So yesterday i was feeling really sick nd i still am. I have a really bad chronic illness that makes me get sick real easily. Heat is my biggest weakness, cause it makes me shut down in no time. I was also raised in a family that called me a pussy for being sick so intensely, saying i was faking as i was taking loads of medication that did make my condition worsen with the years. Now am medication free but i still have this condition and sometime i just don't want to deal with it. Anyway back to yesterday. It was really hot and humid here and my partner does now that i shut down with heat but they had never seen it. With that said, i literally shut down and started to get sicker and sicker and they took care of me. But i still have this heavy guilt on my chest.

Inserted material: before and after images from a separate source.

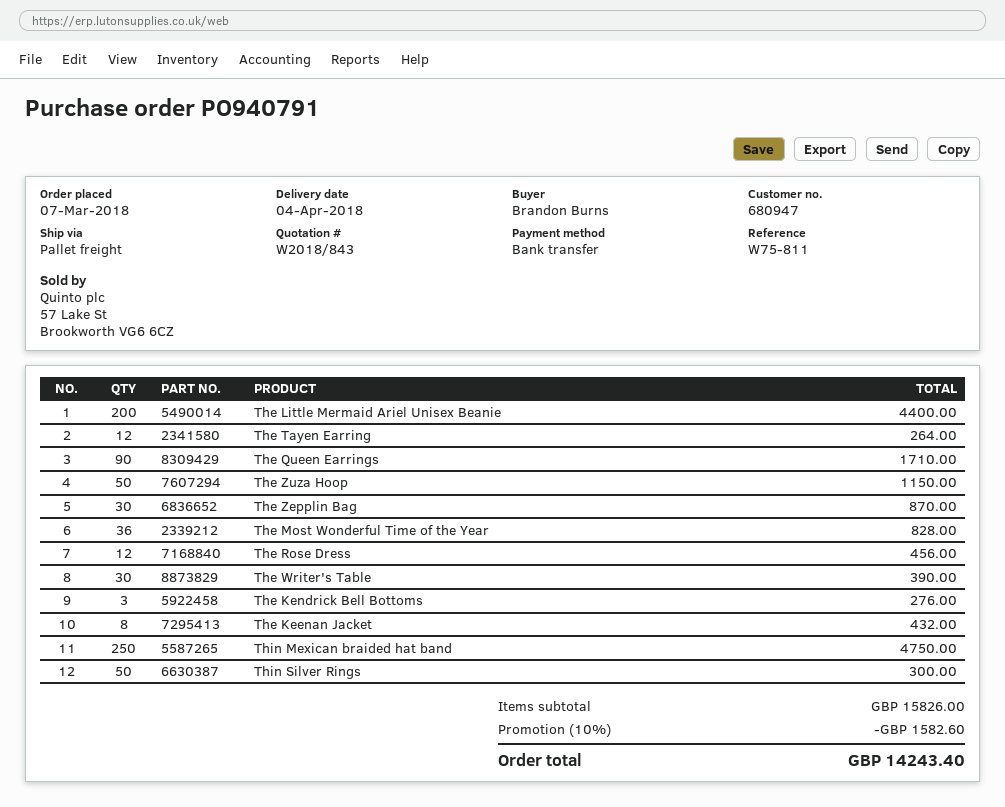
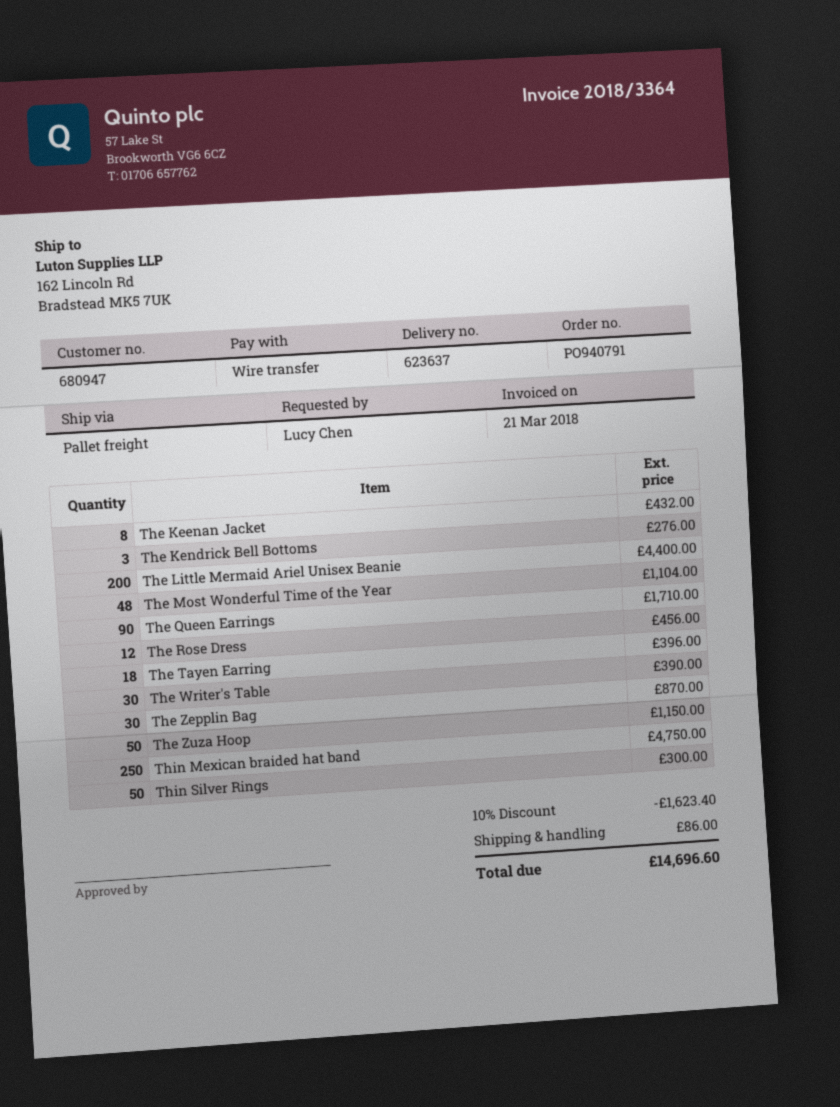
ordered by: Brandon Burns -> Lucy Chen
The Tayen Earring: 12 for 264.00 -> 18 for 396.00
The Most Wonderful Time of the Year: 36 for 828.00 -> 48 for 1104.00
discount: 10% = 1582.60 -> 10% = 1623.40
shipping: none -> 86.00
total: 14243.40 -> 14696.60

So this morning, i woke up and left their house really early, knowing they wouldn't notice i was still sick cause they would be too sleepy. BUT,we are on similar servers on discord, one of them being a giant group rp and i had to tell them i would rp today cause am still so badly sick. But my partner saw that and now they were a little mad at me for not telling them i was sick. They said they wanted to take care of me. But the thing is no matter how many time i tell them hoe bad it makes me fell when they take care of me, they just want to do it more and you can call it love of what ever. But it makes me feel like a bad person. I probably am. I just don't think i deserve to be taken care of. But again, i do know that those thoughts were condition into my head by being told all my life i was a faker and a crybaby and i didn't deserve help for having n "invisible" condition. Still...the feeling is lingering in my head and chest, telling me am so not worth the help, so not worth their attention. Am glad they love me because i love them so much it hurt. I i feel guilty of stealing their love from someone that really deserve it
Do you pass out? With my disease if I get hot & look up I get real dizzy. If I fight it I recover but get migraine & feel like throwing up & weak. If I’m in safe area I just pass out.
I have no insurance or money so I don’t know what causes this.
My disease has caused me so much grief over yrs I just accept every new crazy thing that comes along & adds to all my other crap. My body is like a wrecked car that should be in junk yard. But is always someone worse off so I keep going.